AVAILABLE DATA:
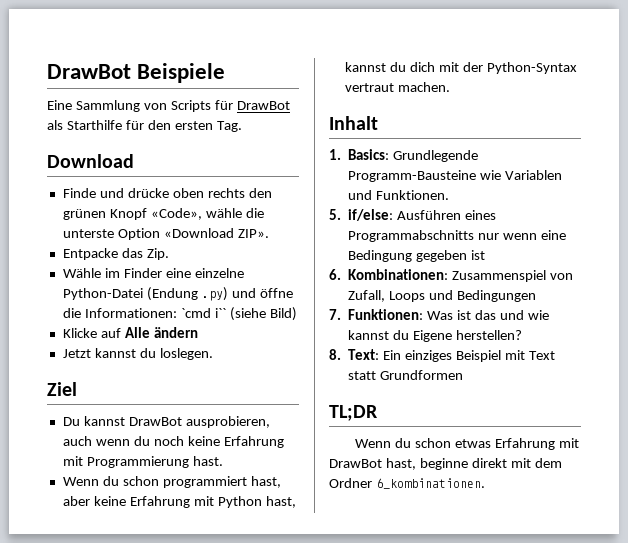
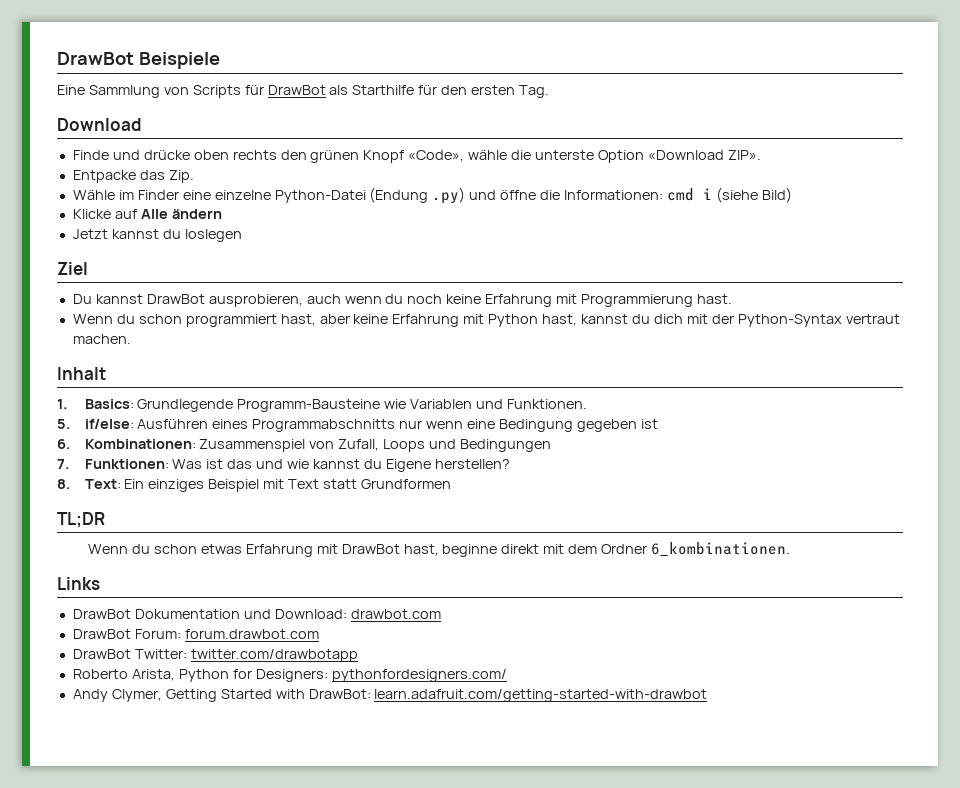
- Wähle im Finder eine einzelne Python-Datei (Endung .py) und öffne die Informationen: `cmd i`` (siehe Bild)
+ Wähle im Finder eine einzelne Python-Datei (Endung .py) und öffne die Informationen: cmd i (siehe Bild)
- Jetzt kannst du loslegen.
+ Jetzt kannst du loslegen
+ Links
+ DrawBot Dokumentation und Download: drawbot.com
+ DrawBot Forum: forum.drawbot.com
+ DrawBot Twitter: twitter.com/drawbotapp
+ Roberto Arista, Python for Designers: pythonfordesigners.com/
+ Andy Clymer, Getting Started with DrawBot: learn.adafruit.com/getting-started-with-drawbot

INSTRUCTIONS FOR THE TASK:
Set the pictures aside and transcribe the data above exactly.

SOLVED PROBLEM:
- Wähle im Finder eine einzelne Python-Datei (Endung .py) und öffne die Informationen: `cmd i`` (siehe Bild)
+ Wähle im Finder eine einzelne Python-Datei (Endung .py) und öffne die Informationen: cmd i (siehe Bild)
- Jetzt kannst du loslegen.
+ Jetzt kannst du loslegen
+ Links
+ DrawBot Dokumentation und Download: drawbot.com
+ DrawBot Forum: forum.drawbot.com
+ DrawBot Twitter: twitter.com/drawbotapp
+ Roberto Arista, Python for Designers: pythonfordesigners.com/
+ Andy Clymer, Getting Started with DrawBot: learn.adafruit.com/getting-started-with-drawbot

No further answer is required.